Mais sous la cacophonie de l’idéologie et de la propagande capitalistes se cache une lutte de classe qui se déroule sur la scène mondiale pour la multipolarité, où le conflit russo-ukrainien n’est qu’un point d’éclair.

Vladimir Lénine est peut-être le révolutionnaire marxiste le plus connu pour avoir avancé une théorie moderne des relations internationales enracinée dans la lutte des classes provoquée par l’impérialisme. Lénine a conclu que l’ascendant du capital monopoliste et financier a divisé le monde en colonies et en nations opprimées. L’autodétermination de ces nations constituerait donc un pilier central de la lutte pour le socialisme dans le monde. Sans autodétermination, les travailleurs et les peuples opprimés du monde subiraient des pertes incommensurables du fléau de la domination coloniale et de son triple fléau que sont l’occupation militaire, le pillage économique et la discrimination raciale.

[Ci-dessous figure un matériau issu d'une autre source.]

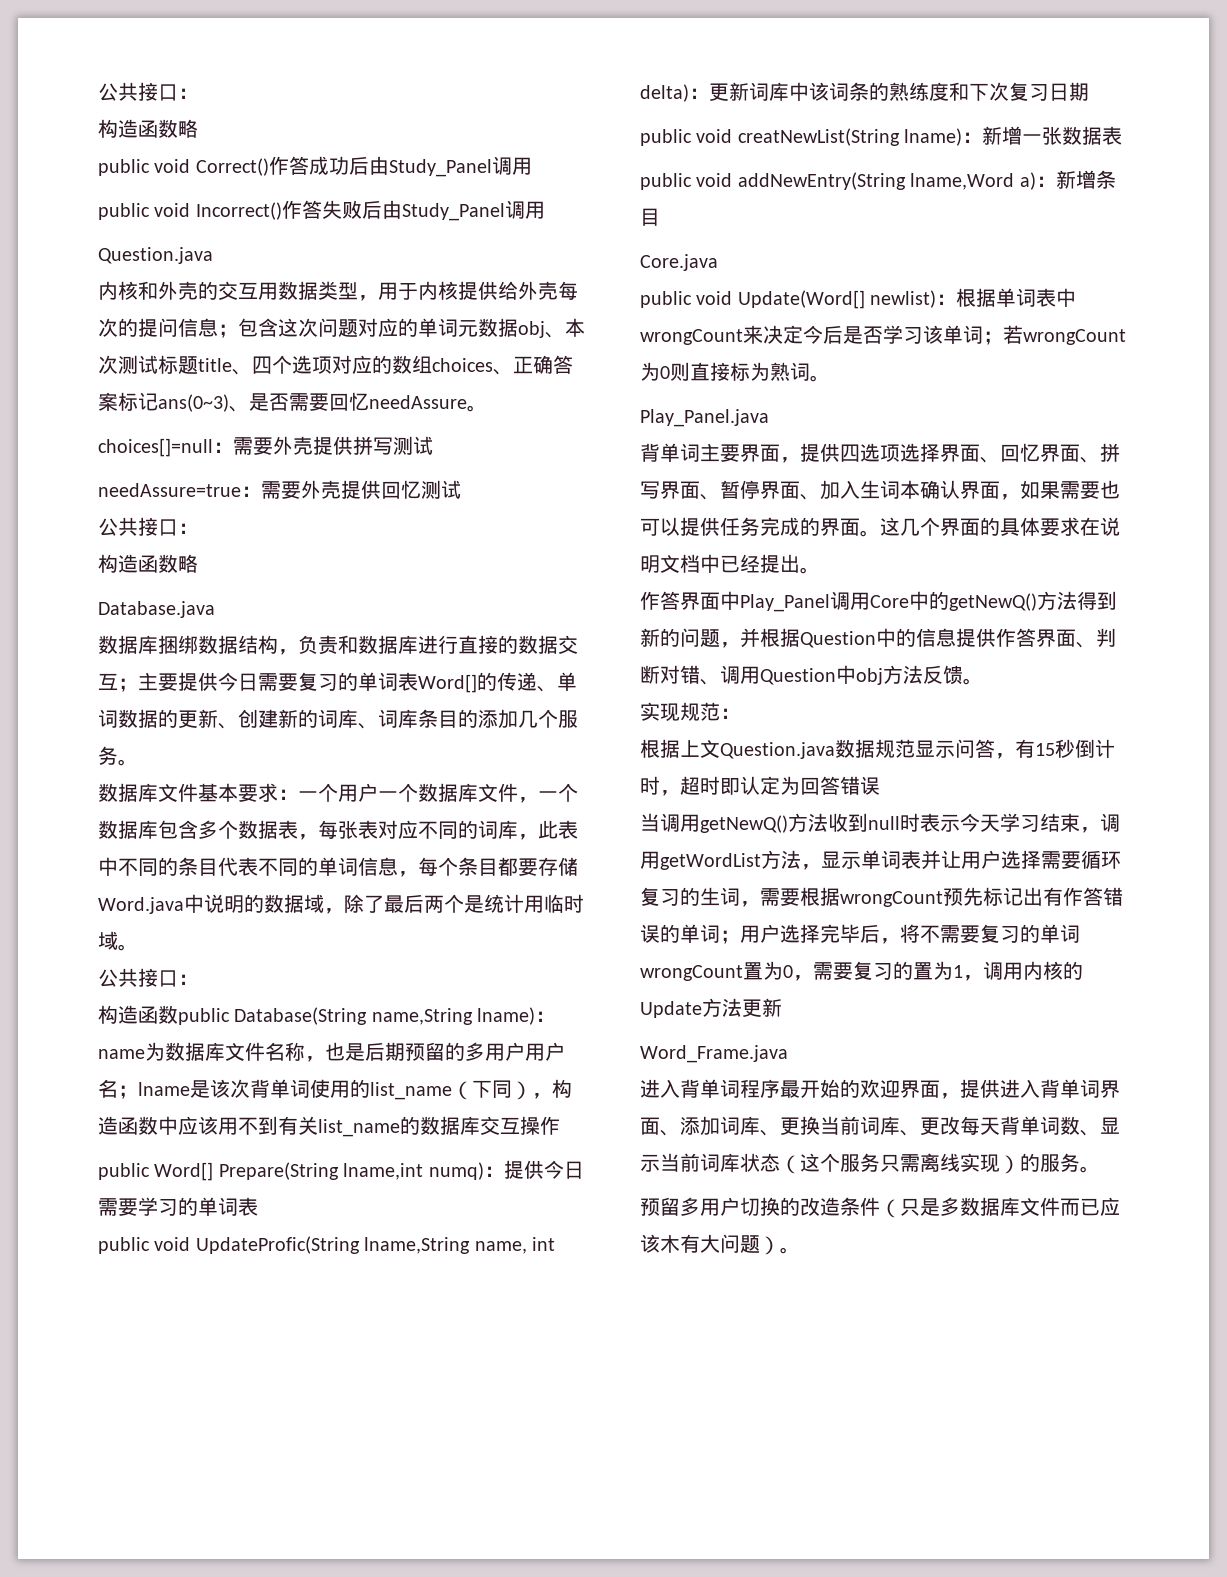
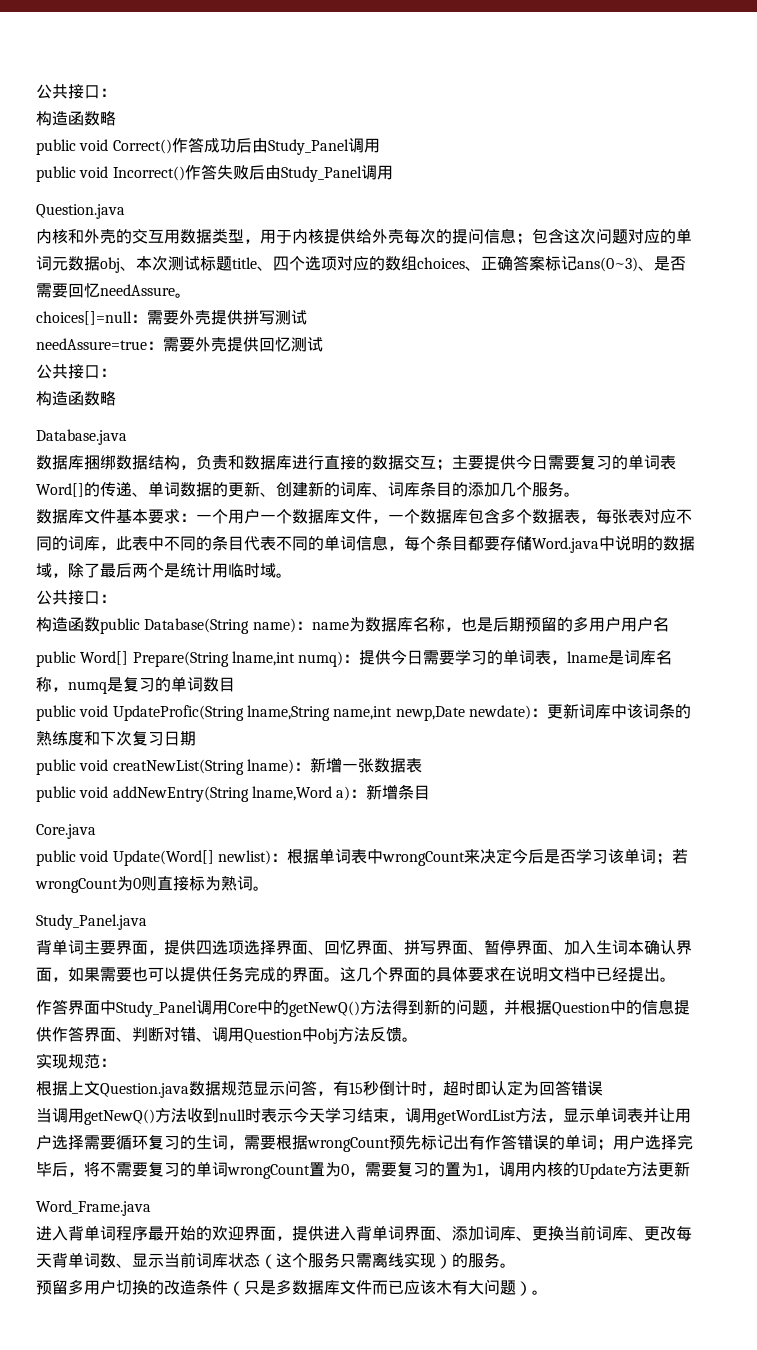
- 构造函数public Database(String name,String lname)：name为数据库文件名称，也是后期预留的多用户用户名；lname是该次背单词使用的list_name（下同），构造函数中应该用不到有关list_name的数据库交互操作
+ 构造函数public Database(String name)：name为数据库名称，也是后期预留的多用户用户名
- public Word[] Prepare(String lname,int numq)：提供今日需要学习的单词表
+ public Word[] Prepare(String lname,int numq)：提供今日需要学习的单词表，lname是词库名称，numq是复习的单词数目
- public void UpdateProfic(String lname,String name, int delta)：更新词库中该词条的熟练度和下次复习日期
+ public void UpdateProfic(String lname,String name,int newp,Date newdate)：更新词库中该词条的熟练度和下次复习日期
- Play_Panel.java
+ Study_Panel.java
- 作答界面中Play_Panel调用Core中的getNewQ()方法得到新的问题，并根据Question中的信息提供作答界面、判断对错、调用Question中obj方法反馈。
+ 作答界面中Study_Panel调用Core中的getNewQ()方法得到新的问题，并根据Question中的信息提供作答界面、判断对错、调用Question中obj方法反馈。

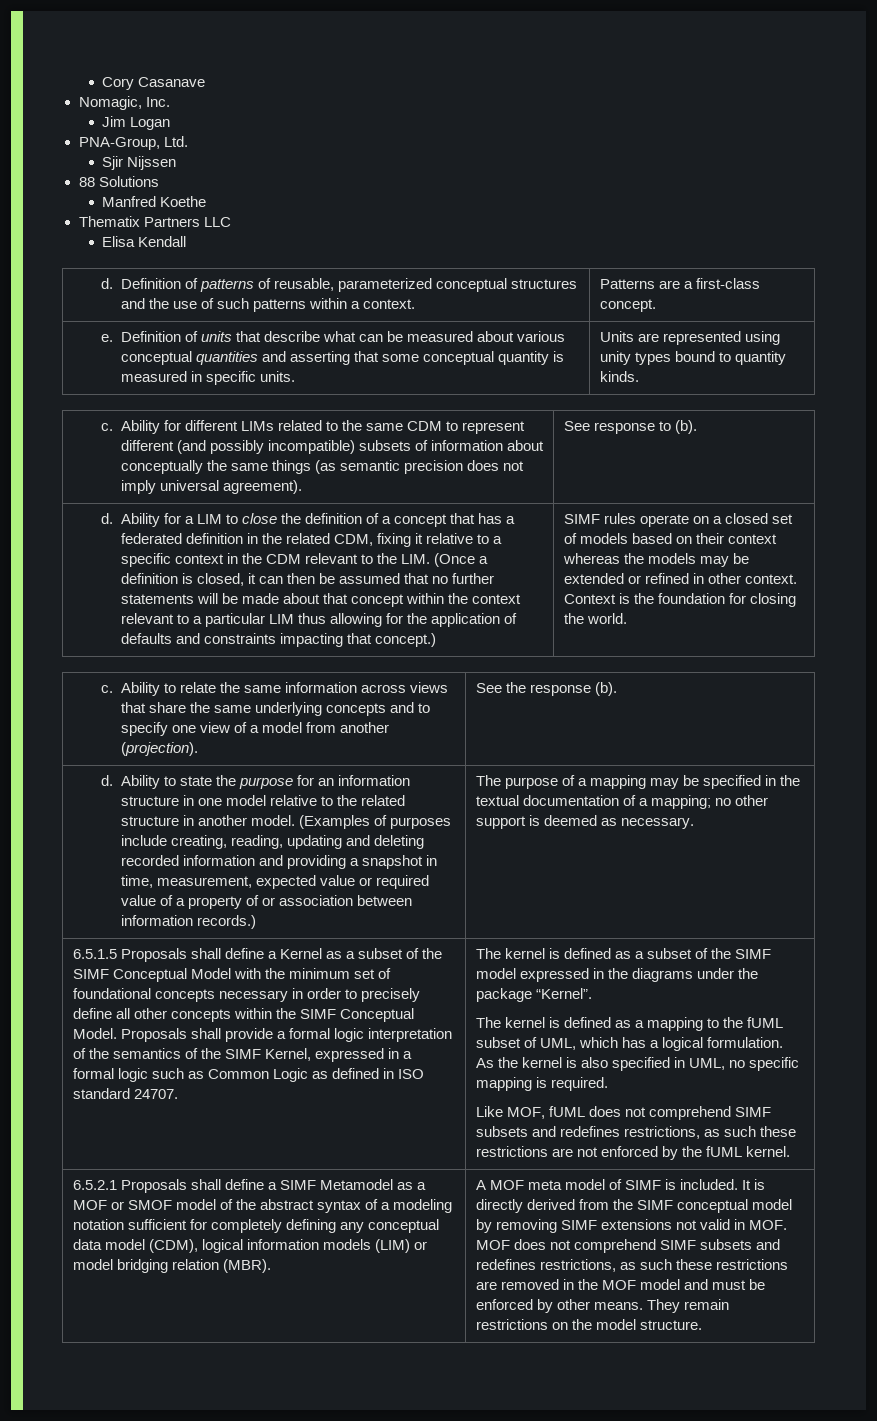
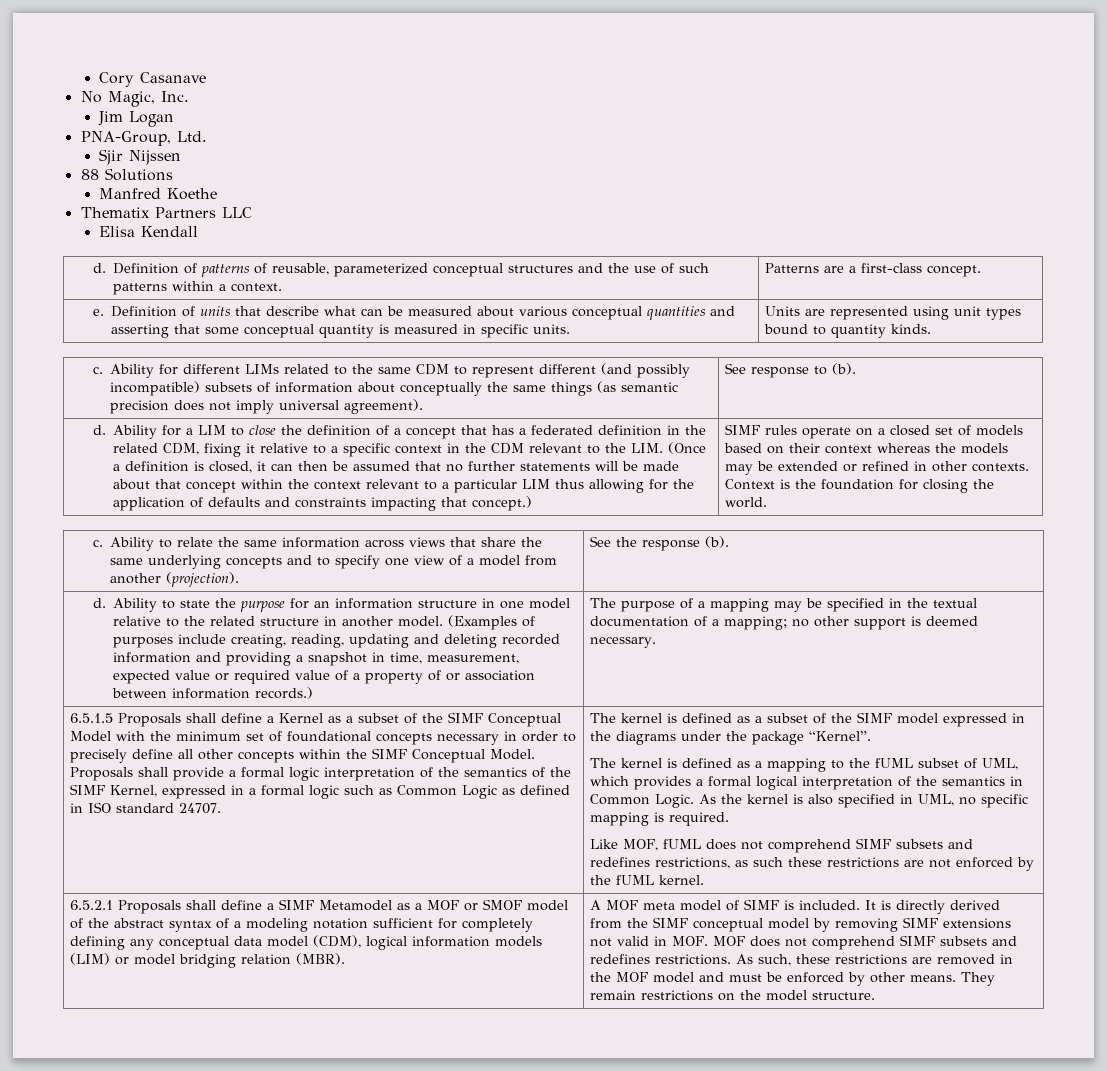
- Nomagic, Inc.
+ No Magic, Inc.
- e. Definition of units that describe what can be measured about various conceptual quantities and asserting that some conceptual quantity is measured in specific units. | Units are represented using unity types bound to quantity kinds.
+ e. Definition of units that describe what can be measured about various conceptual quantities and asserting that some conceptual quantity is measured in specific units. | Units are represented using unit types bound to quantity kinds.
- SIMF rules operate on a closed set of models based on their context whereas the models may be extended or refined in other context.
+ SIMF rules operate on a closed set of models based on their context whereas the models may be extended or refined in other contexts.
- The purpose of a mapping may be specified in the textual documentation of a mapping; no other support is deemed as necessary.
+ The purpose of a mapping may be specified in the textual documentation of a mapping; no other support is deemed necessary.
- The kernel is defined as a mapping to the fUML subset of UML, which has a logical formulation.
+ The kernel is defined as a mapping to the fUML subset of UML, which provides a formal logical interpretation of the semantics in Common Logic.
- It is directly derived from the SIMF conceptual model by removing SIMF extensions not valid in MOF. MOF does not comprehend SIMF subsets and redefines restrictions, as such these restrictions are removed in the MOF model and must be enforced by other means.
+ It is directly derived from the SIMF conceptual model by removing SIMF extensions not valid in MOF. MOF does not comprehend SIMF subsets and redefines restrictions. As such, these restrictions are removed in the MOF model and must be enforced by other means.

La multipolarité est essentiellement une continuation de la lutte pour l’autodétermination à l’ère moderne. Après des années de divagations impérialistes sur la « fin de l’histoire » et « il n’y a pas d’alternative » (TINA) au néolibéralisme, la tendance vers un monde multipolaire démontre que c’est exactement le contraire qui est vrai. Aux quatre coins du globe, la domination unipolaire de l’impérialisme américain s’effondre sur ses propres contradictions. En Europe, l’impérialisme américain menace d’éteindre les lumières et de placer ce qui était autrefois le centre du développement capitaliste dans un état de délabrement permanent. En Amérique latine, les gouvernements insurgés de gauche dirigés par Cuba, le Venezuela, le Nicaragua, la Bolivie et d’autres rejettent la domination américaine dans leur quête d’un développement et d’une intégration socialistes centrés sur les peuples. En Afrique, pillage occidental et militarisation menés par les États-Unis

La Chine et la Russie sont à l’avant-garde du monde multipolaire. Le système de gouvernance socialiste de la Chine a une entrée équilibrée dans un système économique mondial instable dominé par le capitalisme en maintenant le contrôle de l’État sur les sommets dominants de l’économie tels que l’énergie, la terre, les transports, les ressources naturelles et la finance. Cela a permis à la Chine de se hisser au sommet de l’échelle économique en tant que grand innovateur de la haute technologie et de répondre aux impératifs socialistes tels que la pauvreté, le changement climatique et la santé publique. La Russie s’est frayé un chemin hors de l’effondrement désastreux de l’Union soviétique pour regagner sa souveraineté nationale et devenir une puissance économique et militaire majeure en un temps record.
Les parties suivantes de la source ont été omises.